You may like to know that as I write this, I am in bed.  14 Year Old Visigoth Son suggested I not get up this morning, that he will get himself up and fed and off to school.  And what is more, he will run a hot bath and leave it to get cool so that when I wake, it will be ready for me.  How about that.  And he did.  What a wonder boy.  And for Mothers Day he got his whole year to sign his card, so that I looked famous.  Oh wow.  I got hugs and kisses from 14 year old lads who I have never met nor know of, and they all have been checking with Son as to whether I liked the card or not.  I do like it!  It has cheered me up no end.

Oh well.  Back to today.  Once I get to London it will be fine.
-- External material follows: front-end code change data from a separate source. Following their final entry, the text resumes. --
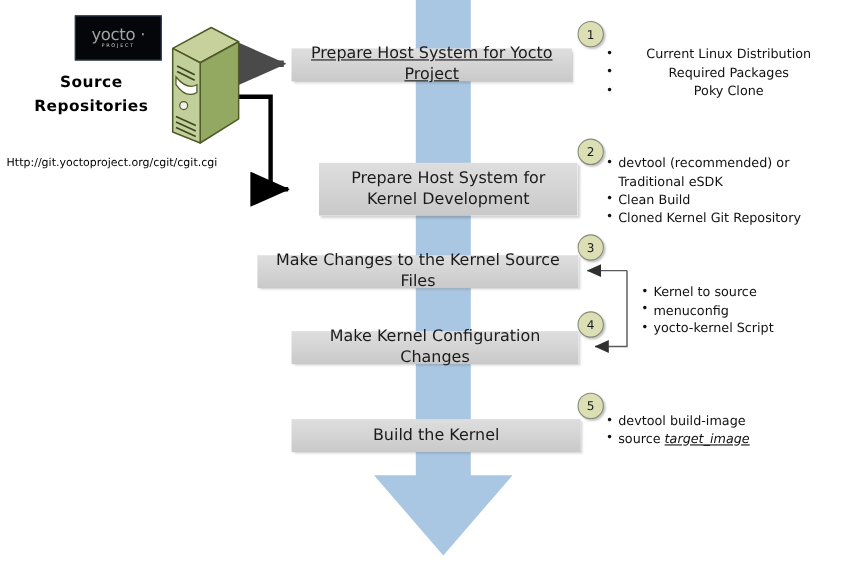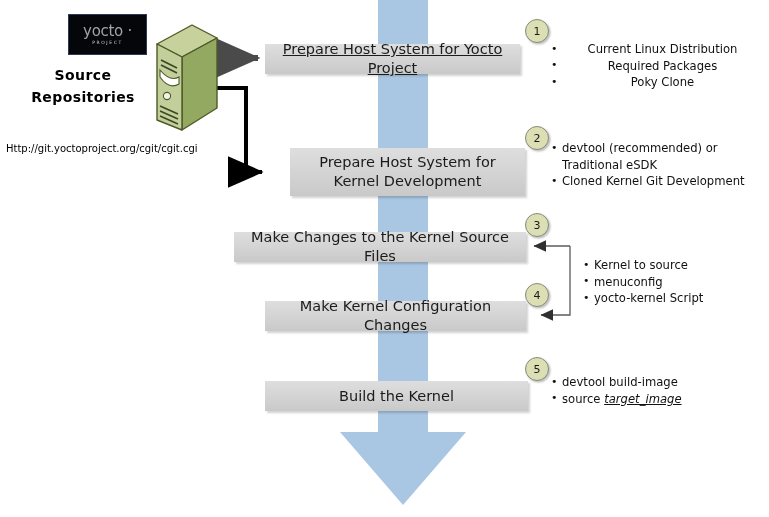--- a/index.html
+++ b/index.html
@@ -277,6 +277,7 @@
     <ul>
       <li>devtool (recommended) or
 Traditional eSDK</li>
+      <li>Clean Build</li>
       <li>Cloned Kernel Git Development</li>
     </ul>
   </div>

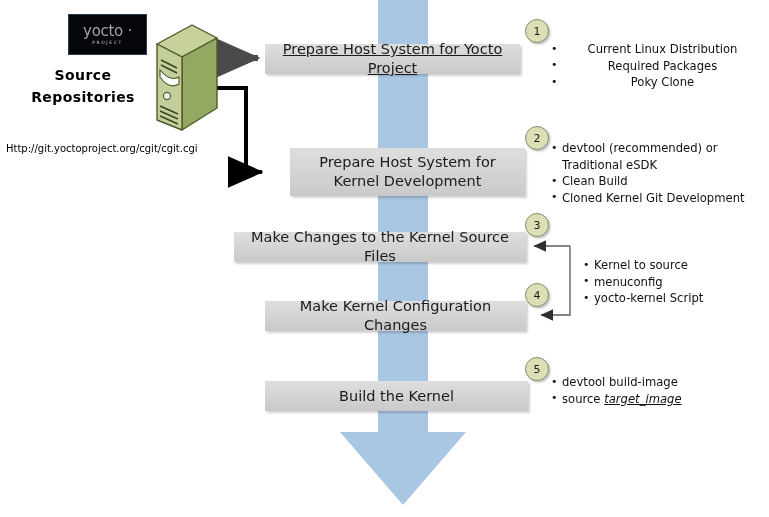--- a/index.html
+++ b/index.html
@@ -278,7 +278,7 @@
       <li>devtool (recommended) or
 Traditional eSDK</li>
       <li>Clean Build</li>
-      <li>Cloned Kernel Git Development</li>
+      <li>Cloned Kernel Git Repository</li>
     </ul>
   </div>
It is a two hour journey there, and a two hour journey back.  Oh if only I had a private helicopter.  If only I could feel less tired.  If only everything I did worked the first time I did it, and everything was easy and straightforward.  Perhaps it all is, I just need to change my thinking.  Monday.  Monday I will be back to my roots so to speak.  Painting large oil portraits and loving it.  Hiding from the world in the studio, and breathing again.